Numa casa ampla e escura no Pacaembu, a senhora de movimentos vagarosos e fala agitada passa a maior parte do dia em uma poltrona, ao lado da gata preta Nina. De lá, aponta para uma boneca Emília e recorda um de seus orgulhos. Na década de 50, adaptou para a televisão a obra de Monteiro Lobato. Foi a primeira versão do programa Sítio do Picapau Amarelo. “Fazia vários roteiros por dia, uma loucura”, conta. De tanto martelar na máquina de escrever, foi vítima de uma artrite nas mãos.
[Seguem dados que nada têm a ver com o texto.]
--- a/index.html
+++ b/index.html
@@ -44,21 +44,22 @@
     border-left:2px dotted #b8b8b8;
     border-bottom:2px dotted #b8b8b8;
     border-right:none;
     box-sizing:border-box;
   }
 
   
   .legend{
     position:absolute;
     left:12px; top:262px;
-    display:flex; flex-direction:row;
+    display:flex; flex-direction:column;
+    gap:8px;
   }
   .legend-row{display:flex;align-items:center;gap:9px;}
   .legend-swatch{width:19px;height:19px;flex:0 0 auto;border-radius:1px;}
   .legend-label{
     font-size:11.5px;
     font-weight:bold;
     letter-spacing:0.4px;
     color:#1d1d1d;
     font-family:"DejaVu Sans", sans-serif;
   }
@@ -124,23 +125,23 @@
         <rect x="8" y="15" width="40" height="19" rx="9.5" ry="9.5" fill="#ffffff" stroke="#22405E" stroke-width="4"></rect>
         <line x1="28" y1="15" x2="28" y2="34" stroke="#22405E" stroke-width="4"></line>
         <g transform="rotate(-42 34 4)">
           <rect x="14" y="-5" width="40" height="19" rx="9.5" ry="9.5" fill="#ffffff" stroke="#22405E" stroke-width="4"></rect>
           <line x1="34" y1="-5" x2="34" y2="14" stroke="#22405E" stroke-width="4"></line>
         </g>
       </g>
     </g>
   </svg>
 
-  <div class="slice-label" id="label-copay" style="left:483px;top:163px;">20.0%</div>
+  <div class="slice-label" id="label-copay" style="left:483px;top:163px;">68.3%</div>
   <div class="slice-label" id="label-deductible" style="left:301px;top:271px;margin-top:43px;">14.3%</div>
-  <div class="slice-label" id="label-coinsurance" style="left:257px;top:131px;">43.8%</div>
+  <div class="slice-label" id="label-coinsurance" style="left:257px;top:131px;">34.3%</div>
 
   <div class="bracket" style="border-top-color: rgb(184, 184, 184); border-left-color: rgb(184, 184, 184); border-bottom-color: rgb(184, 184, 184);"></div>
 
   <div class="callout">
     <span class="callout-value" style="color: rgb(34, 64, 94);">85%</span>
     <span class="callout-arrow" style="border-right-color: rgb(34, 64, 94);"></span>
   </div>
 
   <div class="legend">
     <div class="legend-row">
Por isso, há anos escreve seus textos em cadernos de capa mole, que envia às editoras. “Uso a mão esquerda e a direita”, acrescenta. Além da habilidade de ambidestra, exibe um currículo de poliglota. Fala russo, alemão, letão, inglês e um português irretocável. Tatiana Belinky trabalha com catorze editoras e não se assusta ao ver mudanças – nem as ortográficas. “Podem fazer essa reforma bobo-ortográfica”, diverte-se. “Os tais tremas nunca me fizeram tremer.”
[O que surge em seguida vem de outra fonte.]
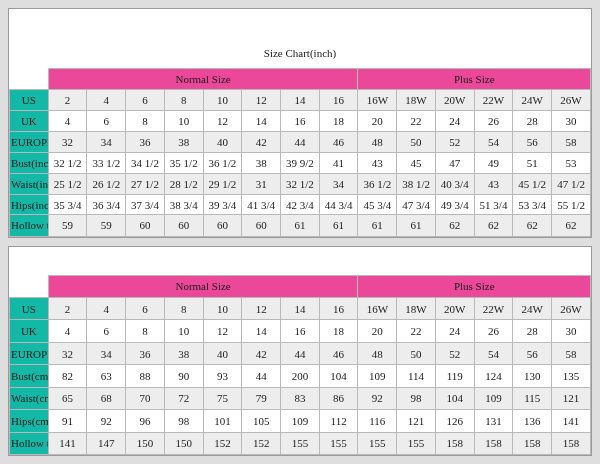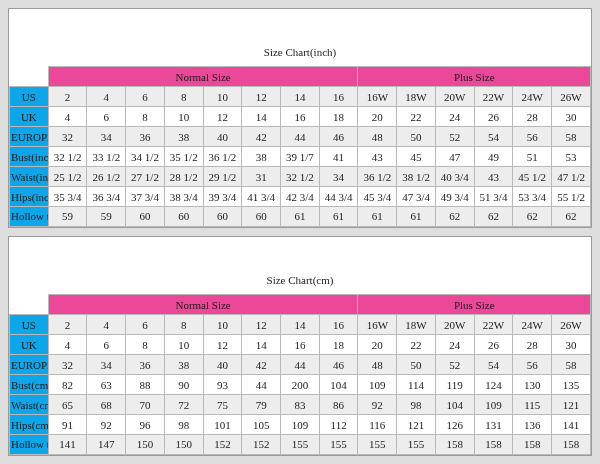--- a/index.html
+++ b/index.html
@@ -50,21 +50,21 @@
     font-size: 14px;
     padding: 4px 0 3px 0 !important;
     color: #111;
   }
   .grp {
     font-size: 13px;
     background: #ec4899;
   }
   .rowlabel {
     font-size: 12.5px;
-    background: #0ea5e9;
+    background: #14b8a6;
     text-align: center;
   }
   .shade {
     background: #ededed;
   }
   .white {
     background: #ffffff;
   }
   .corner {
     background: #ffffff;
@@ -139,21 +139,21 @@
             <td class="shade">58</td>
           </tr>
           <tr>
             <td class="rowlabel">Bust(inch)</td>
             <td class="white">32 1/2</td>
             <td class="white">33 1/2</td>
             <td class="white">34 1/2</td>
             <td class="white">35 1/2</td>
             <td class="white">36 1/2</td>
             <td class="white">38</td>
-            <td class="white">39 1/7</td>
+            <td class="white">39 9/2</td>
             <td class="white">41</td>
             <td class="white">43</td>
             <td class="white">45</td>
             <td class="white">47</td>
             <td class="white">49</td>
             <td class="white">51</td>
             <td class="white">53</td>
           </tr>
           <tr>
             <td class="rowlabel">Waist(inch)</td>
@@ -206,23 +206,20 @@
             <td class="shade">62</td>
             <td class="shade">62</td>
           </tr>
         </tbody>
     </table>
   </div>
   <div class="chart-block">
     <table class="chart">
       <tbody>
           <tr>
-            <td class="title-cell" colspan="15">Size Chart(cm)</td>
-          </tr>
-          <tr>
             <td class="corner">&nbsp;</td>
             <td class="grp" colspan="8">Normal Size</td>
             <td class="grp" colspan="6">Plus Size</td>
           </tr>
           <tr>
             <td class="rowlabel">US</td>
             <td class="shade">2</td>
             <td class="shade">4</td>
             <td class="shade">6</td>
             <td class="shade">8</td>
Imersa no mundo dos pequenos, Tatiana conquistou também os adultos. “Os livros dela são cúmplices”, afirma o cartunista e escritor Ziraldo. Foi ele quem lhe entregou o Prêmio Jabuti de melhor produção editorial infantil e/ou juvenil em 1991, por Di-Versos Russos. “Para os leitores, fica a impressão de que ela é uma criança.” Entre os fãs mirins, os mais espevitados ocupam lugar de destaque no cancioneiro de Tatiana. É o caso de um menino que, desconsolado por ter esquecido seu livro de autógrafos, ofereceu um papelzinho e disse: “Assina aqui, Tati, que eu copio depois”. Ela prontamente atendeu ao seu pedido, sem esboçar uma risada. “Não devemos rir das crianças”, explica. “Eu rio com elas.” Nem sempre, porém, as aproximações do público são delicadas. Quando perguntada por um garoto negro se era racista, não titubeou. “Você vê orelhas de burro na minha cabeça? Só é racista quem é burro”, respondeu.
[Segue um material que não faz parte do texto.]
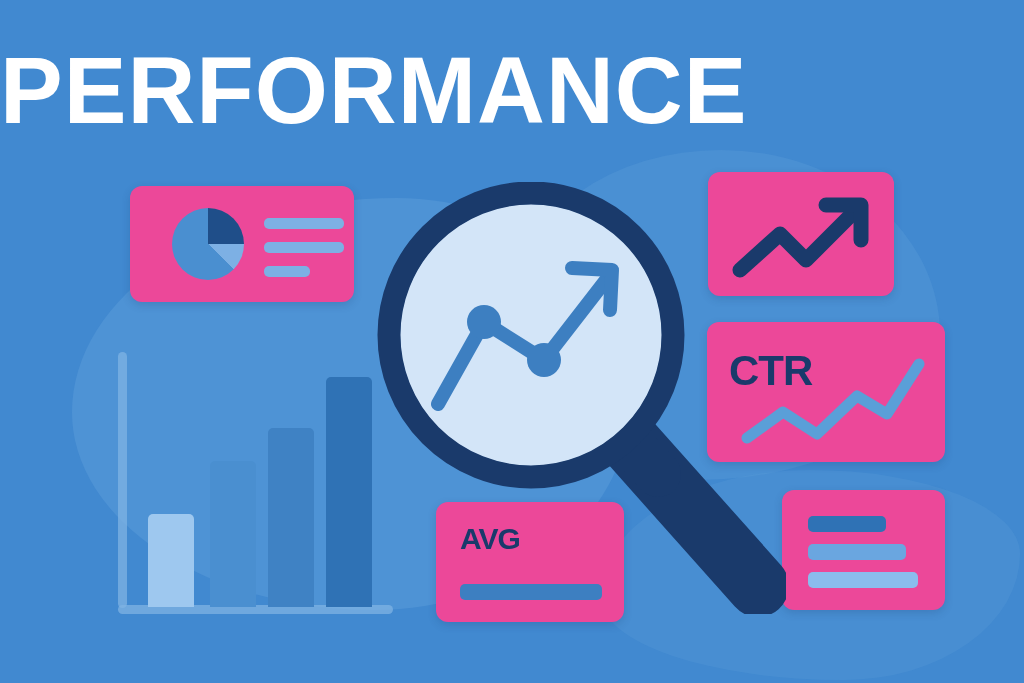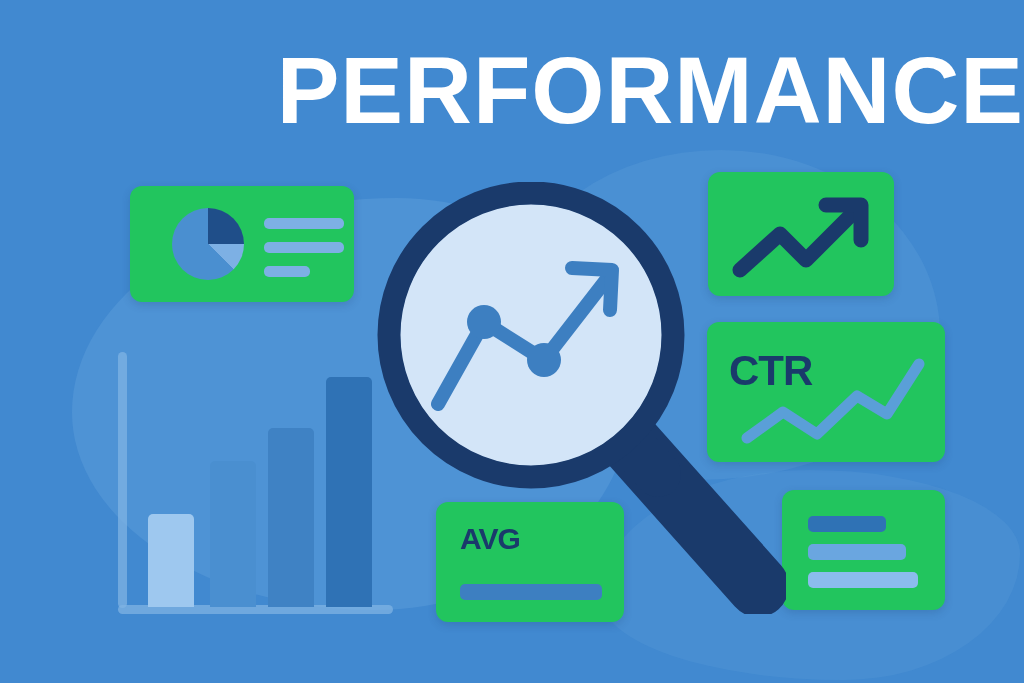--- a/index.html
+++ b/index.html
@@ -46,33 +46,33 @@
     border-radius: 50% 50% 42% 58% / 60% 40% 60% 40%;
     opacity: .30;
   }
 
   
   #page-title {
     position: absolute;
     left: 0;
     top: 44px;
     width: 1024px;
-    text-align: right;
+    text-align: left;
     color: #ffffff;
     font-size: 94px;
     font-weight: bold;
     letter-spacing: 1px;
     line-height: 1;
     white-space: nowrap;
   }
 
   
   .card {
     position: absolute;
-    background: #22c55e;
+    background: #ec4899;
     border-radius: 12px;
     box-shadow: 0 3px 9px rgba(22, 52, 94, 0.18);
   }
 
   
   #bar-chart {
     position: absolute;
     left: 118px;
     top: 352px;
     width: 275px;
A capacidade de fugir de saias-justas vem da longa experiência com o público. Seu primeiro texto, uma adaptação de Peter Pan, do escocês J.M. Barrie, foi apresentado no Teatro Municipal em 1948. No elenco estavam Gilberta Autran (grande amiga de Tatiana e irmã do ator Paulo Autran, à época chamado apenas de Paulinho) e os críticos Clóvis Garcia e Alberto Guzik, entre outros. A direção ficou a cargo de Júlio Gouveia, seu marido, morto em 1989 aos 75 anos de idade. Ela gosta de contar como o conheceu – embaixo de uma mesa, num casamento, devorando uma travessa de ovos recheados. “O Júlio era bonitão”, lembra, com a mão sobre a aliança de casamento, que nunca tirou. “E um ótimo profissional.” Bisavó ativa, alfabetizou as crianças de sua família sem lições, apenas com joguinhos. Para incentivar o gosto pela leitura, não manda ninguém ler. “Livro não é castigo para mandar”, diz. “Se a criança quiser, eu deixo, é um prazer.” Um recente trabalho, a peça Tamanho Não É Documento, ilustrada por Flávio Fargas, é dedicado às crianças, “sempre importantes e maiores por dentro do que por fora”. Da mesma forma, a energia e a criatividade dessa escritora extrapolam seu corpo já frágil de 1,57 metro de altura. “A carcaça não é mais a mesma”, brinca. “Mas cuido de me manter ocupada, para não deixar o miolo enferrujar.”